*** Opening of RECORDS TO USE ***

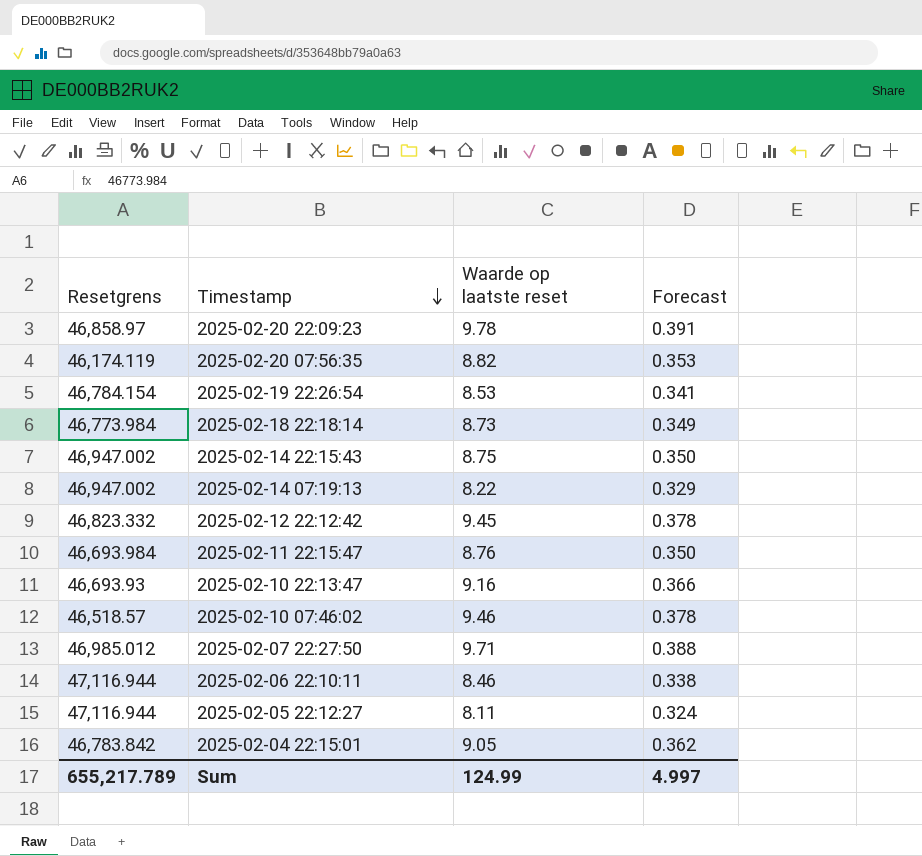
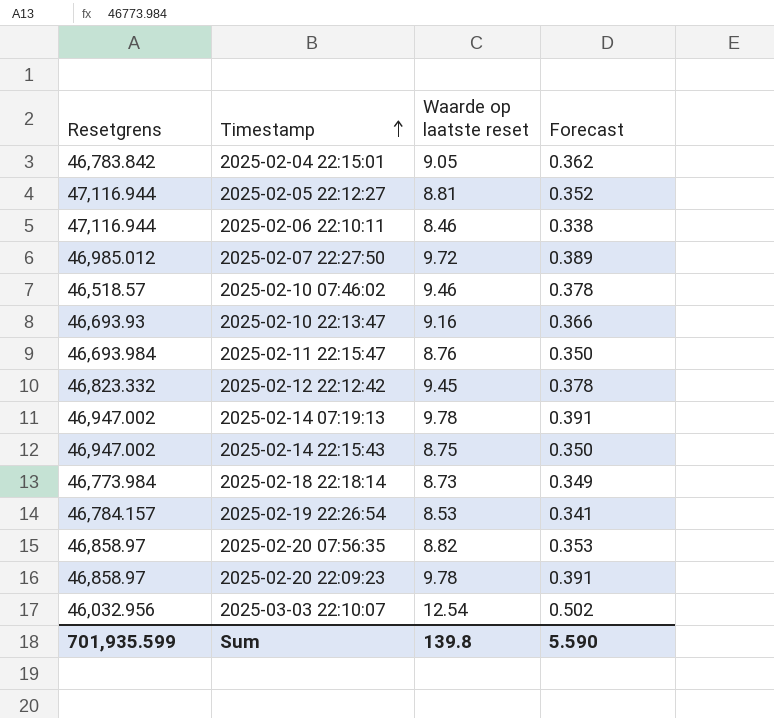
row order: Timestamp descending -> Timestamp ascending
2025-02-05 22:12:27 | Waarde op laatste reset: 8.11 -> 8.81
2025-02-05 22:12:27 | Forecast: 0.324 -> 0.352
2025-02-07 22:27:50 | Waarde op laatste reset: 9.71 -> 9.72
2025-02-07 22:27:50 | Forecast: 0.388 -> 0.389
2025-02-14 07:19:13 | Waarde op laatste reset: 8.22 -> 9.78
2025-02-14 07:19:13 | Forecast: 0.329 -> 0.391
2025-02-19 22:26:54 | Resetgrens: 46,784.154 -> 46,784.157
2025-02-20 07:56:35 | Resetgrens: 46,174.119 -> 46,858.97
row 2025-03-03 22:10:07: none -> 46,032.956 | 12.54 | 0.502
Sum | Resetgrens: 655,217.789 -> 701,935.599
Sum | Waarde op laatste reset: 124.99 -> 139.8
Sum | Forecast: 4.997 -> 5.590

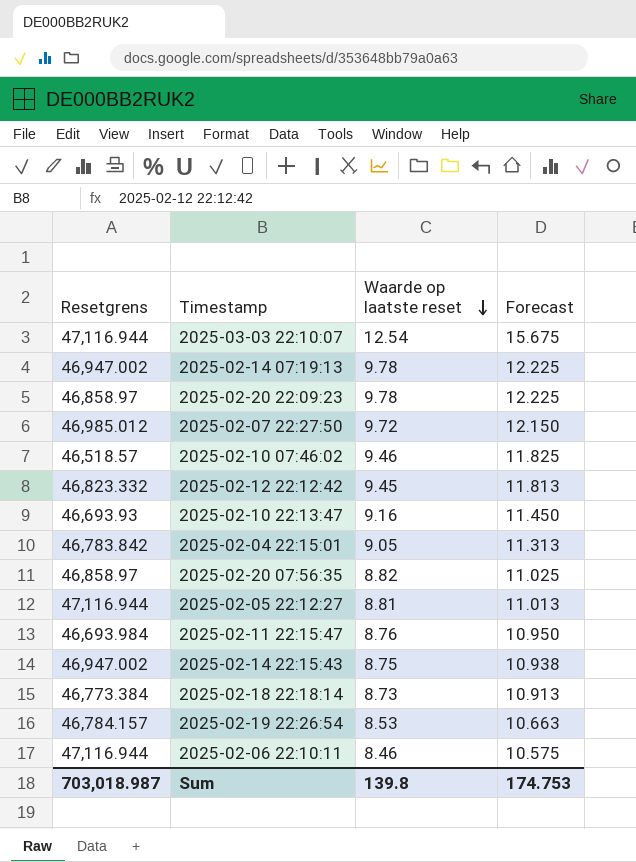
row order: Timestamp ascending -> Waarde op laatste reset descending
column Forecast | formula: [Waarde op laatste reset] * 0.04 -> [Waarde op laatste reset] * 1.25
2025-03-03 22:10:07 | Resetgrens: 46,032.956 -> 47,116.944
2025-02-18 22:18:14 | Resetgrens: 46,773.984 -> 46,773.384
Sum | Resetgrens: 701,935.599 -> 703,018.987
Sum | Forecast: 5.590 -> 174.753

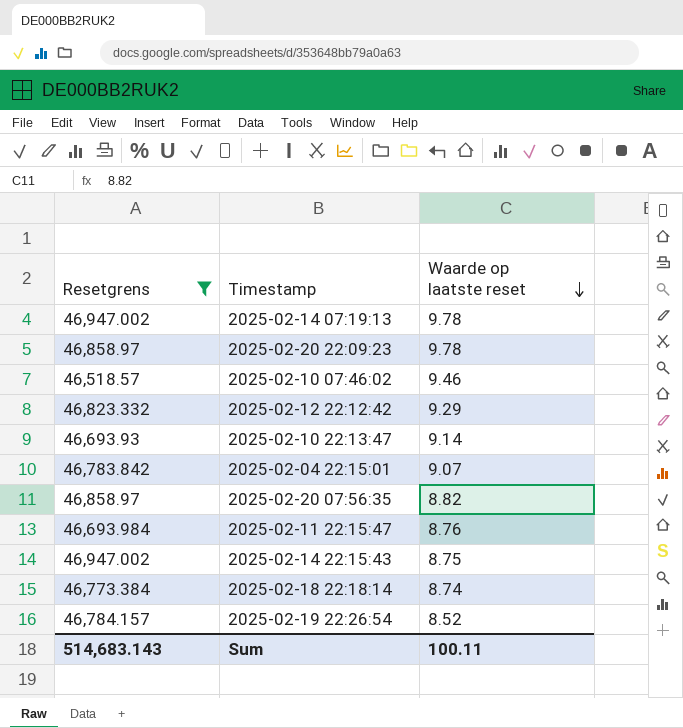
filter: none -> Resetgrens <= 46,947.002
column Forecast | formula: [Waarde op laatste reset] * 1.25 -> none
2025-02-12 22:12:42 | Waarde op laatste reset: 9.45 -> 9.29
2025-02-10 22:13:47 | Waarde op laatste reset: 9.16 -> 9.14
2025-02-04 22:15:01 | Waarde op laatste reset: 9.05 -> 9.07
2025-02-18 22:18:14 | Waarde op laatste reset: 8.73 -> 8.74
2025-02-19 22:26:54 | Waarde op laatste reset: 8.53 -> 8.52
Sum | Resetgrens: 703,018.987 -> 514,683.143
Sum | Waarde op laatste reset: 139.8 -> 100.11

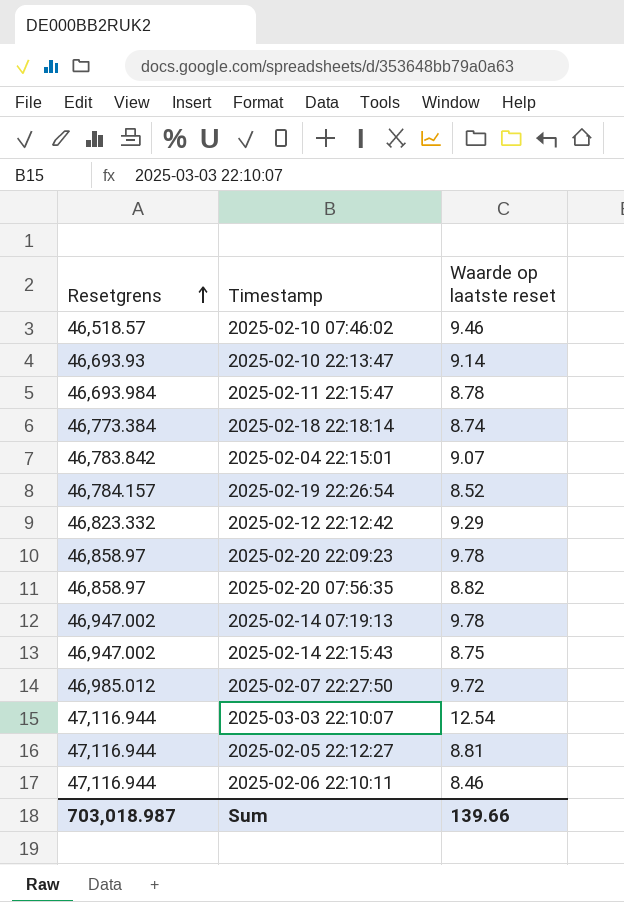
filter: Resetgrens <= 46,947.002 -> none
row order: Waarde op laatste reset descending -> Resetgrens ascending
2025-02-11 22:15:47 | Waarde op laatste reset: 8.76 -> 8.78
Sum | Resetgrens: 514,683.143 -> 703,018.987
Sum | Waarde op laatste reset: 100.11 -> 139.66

*** Close of RECORDS TO USE ***

## INSTRUCTIONS TO FOLLOW
Skip the pictures and write out exactly the lines from the line containing "2025-02-20 07:56:35 |" through the end of the listing above.

## RESPONSE AREA
2025-02-20 07:56:35 | Resetgrens: 46,174.119 -> 46,858.97
row 2025-03-03 22:10:07: none -> 46,032.956 | 12.54 | 0.502
Sum | Resetgrens: 655,217.789 -> 701,935.599
Sum | Waarde op laatste reset: 124.99 -> 139.8
Sum | Forecast: 4.997 -> 5.590

row order: Timestamp ascending -> Waarde op laatste reset descending
column Forecast | formula: [Waarde op laatste reset] * 0.04 -> [Waarde op laatste reset] * 1.25
2025-03-03 22:10:07 | Resetgrens: 46,032.956 -> 47,116.944
2025-02-18 22:18:14 | Resetgrens: 46,773.984 -> 46,773.384
Sum | Resetgrens: 701,935.599 -> 703,018.987
Sum | Forecast: 5.590 -> 174.753

filter: none -> Resetgrens <= 46,947.002
column Forecast | formula: [Waarde op laatste reset] * 1.25 -> none
2025-02-12 22:12:42 | Waarde op laatste reset: 9.45 -> 9.29
2025-02-10 22:13:47 | Waarde op laatste reset: 9.16 -> 9.14
2025-02-04 22:15:01 | Waarde op laatste reset: 9.05 -> 9.07
2025-02-18 22:18:14 | Waarde op laatste reset: 8.73 -> 8.74
2025-02-19 22:26:54 | Waarde op laatste reset: 8.53 -> 8.52
Sum | Resetgrens: 703,018.987 -> 514,683.143
Sum | Waarde op laatste reset: 139.8 -> 100.11

filter: Resetgrens <= 46,947.002 -> none
row order: Waarde op laatste reset descending -> Resetgrens ascending
2025-02-11 22:15:47 | Waarde op laatste reset: 8.76 -> 8.78
Sum | Resetgrens: 514,683.143 -> 703,018.987
Sum | Waarde op laatste reset: 100.11 -> 139.66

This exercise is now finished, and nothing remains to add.